▶ TASK DETAILS
From the records below, work out how many lines contain "step". Reply with that number alone.

Detected change data
- - - - - - -

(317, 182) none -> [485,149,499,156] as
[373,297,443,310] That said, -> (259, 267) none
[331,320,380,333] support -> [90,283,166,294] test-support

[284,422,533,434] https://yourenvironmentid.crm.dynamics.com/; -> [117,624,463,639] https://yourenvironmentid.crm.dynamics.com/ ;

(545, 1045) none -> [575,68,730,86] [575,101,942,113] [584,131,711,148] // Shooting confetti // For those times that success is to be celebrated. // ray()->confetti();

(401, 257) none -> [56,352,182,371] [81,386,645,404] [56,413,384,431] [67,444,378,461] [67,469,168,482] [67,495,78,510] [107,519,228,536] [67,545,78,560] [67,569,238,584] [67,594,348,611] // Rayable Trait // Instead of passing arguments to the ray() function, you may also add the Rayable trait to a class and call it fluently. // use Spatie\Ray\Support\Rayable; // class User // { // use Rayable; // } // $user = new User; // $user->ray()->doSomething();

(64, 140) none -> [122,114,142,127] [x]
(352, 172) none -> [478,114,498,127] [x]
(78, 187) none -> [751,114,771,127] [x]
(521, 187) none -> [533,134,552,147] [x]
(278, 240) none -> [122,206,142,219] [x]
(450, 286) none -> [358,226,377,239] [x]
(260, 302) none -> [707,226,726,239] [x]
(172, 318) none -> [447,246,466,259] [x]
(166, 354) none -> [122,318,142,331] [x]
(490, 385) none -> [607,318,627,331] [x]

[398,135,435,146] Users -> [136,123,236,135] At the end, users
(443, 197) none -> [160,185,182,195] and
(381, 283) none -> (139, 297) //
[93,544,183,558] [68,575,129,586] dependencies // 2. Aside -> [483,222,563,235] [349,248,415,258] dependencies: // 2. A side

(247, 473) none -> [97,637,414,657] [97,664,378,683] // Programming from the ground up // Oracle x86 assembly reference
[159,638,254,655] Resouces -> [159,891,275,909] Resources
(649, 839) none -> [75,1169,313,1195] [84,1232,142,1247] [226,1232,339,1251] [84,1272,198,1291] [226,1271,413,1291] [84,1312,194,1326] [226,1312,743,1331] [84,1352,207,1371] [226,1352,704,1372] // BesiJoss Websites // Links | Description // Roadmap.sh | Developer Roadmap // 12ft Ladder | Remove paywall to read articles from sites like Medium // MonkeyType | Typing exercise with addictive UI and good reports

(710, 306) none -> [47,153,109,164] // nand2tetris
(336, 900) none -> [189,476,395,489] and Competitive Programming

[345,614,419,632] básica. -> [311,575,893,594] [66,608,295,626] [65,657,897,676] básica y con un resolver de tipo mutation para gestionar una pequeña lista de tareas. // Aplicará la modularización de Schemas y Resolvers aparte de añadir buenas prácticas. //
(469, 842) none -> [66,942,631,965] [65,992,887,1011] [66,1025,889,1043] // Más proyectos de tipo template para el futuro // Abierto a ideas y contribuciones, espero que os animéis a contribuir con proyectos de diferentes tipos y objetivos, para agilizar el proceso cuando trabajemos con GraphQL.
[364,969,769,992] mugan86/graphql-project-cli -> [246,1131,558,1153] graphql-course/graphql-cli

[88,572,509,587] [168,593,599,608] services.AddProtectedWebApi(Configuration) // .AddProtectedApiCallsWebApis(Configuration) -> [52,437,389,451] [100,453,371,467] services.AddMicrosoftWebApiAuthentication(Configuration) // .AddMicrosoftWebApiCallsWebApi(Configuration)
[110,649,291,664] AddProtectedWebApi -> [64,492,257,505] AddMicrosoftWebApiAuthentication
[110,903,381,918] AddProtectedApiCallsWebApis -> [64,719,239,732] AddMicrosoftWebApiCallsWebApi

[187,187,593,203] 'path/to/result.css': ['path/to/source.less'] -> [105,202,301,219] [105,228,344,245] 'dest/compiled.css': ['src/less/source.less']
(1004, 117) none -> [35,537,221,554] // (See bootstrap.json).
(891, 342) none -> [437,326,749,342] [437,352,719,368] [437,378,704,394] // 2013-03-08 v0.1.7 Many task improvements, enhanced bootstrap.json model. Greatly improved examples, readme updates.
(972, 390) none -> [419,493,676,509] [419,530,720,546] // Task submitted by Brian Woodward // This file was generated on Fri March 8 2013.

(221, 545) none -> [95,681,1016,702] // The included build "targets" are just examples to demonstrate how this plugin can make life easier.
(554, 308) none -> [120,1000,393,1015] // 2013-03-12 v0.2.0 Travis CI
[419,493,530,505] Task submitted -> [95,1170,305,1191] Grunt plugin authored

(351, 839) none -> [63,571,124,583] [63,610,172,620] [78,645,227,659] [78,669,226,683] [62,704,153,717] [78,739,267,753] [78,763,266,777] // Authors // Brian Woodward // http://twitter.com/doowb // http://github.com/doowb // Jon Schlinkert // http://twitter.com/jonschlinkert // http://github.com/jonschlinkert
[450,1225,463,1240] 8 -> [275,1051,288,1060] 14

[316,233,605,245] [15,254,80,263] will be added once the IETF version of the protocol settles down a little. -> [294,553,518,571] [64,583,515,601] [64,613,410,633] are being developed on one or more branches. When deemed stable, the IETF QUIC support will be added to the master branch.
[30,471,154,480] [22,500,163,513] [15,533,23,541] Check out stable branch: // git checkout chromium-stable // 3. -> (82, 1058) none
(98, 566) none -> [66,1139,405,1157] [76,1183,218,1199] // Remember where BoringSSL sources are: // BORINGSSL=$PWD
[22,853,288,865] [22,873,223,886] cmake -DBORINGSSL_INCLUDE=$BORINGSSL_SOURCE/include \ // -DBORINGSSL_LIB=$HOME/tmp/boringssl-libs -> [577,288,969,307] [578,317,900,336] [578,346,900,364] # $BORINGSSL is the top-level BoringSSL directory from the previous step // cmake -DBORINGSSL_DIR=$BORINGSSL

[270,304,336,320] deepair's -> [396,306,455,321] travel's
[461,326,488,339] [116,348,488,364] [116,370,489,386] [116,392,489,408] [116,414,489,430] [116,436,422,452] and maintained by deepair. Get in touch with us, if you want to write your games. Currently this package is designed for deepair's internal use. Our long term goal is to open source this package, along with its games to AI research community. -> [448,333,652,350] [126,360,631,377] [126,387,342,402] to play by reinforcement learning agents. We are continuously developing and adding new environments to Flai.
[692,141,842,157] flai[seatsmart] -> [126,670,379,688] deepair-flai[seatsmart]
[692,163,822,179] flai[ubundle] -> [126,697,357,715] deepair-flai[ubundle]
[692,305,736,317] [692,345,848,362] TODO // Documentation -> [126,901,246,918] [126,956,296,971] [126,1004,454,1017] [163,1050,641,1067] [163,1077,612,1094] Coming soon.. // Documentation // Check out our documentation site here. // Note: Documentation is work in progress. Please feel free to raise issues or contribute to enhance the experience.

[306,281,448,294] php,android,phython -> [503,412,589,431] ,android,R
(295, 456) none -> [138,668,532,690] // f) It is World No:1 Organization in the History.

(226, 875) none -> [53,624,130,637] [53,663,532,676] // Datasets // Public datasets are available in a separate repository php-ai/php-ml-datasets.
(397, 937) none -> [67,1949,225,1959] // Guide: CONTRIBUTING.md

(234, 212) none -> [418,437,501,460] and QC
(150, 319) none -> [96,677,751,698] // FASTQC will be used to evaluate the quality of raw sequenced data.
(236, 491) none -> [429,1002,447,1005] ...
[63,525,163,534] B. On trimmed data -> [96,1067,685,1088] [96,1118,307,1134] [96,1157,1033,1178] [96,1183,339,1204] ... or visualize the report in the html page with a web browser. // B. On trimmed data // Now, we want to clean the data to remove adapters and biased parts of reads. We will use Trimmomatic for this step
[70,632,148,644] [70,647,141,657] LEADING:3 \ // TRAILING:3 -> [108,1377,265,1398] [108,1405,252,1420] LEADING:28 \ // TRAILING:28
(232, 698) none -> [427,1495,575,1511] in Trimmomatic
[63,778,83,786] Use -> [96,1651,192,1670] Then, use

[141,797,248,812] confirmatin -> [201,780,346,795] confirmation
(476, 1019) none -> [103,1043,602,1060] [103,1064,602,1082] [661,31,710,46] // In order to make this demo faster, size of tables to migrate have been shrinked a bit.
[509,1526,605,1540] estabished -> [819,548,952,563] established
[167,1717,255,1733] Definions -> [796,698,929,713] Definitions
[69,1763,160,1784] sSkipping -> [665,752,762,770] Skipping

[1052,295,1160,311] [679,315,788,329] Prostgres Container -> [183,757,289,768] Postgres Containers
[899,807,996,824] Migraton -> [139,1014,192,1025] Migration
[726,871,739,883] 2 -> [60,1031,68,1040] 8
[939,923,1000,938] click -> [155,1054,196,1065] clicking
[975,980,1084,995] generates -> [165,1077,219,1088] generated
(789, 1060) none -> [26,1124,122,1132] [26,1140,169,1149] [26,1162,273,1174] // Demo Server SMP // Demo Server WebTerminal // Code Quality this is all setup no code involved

- - - - - - -

▶ WRITTEN RESPONSE
2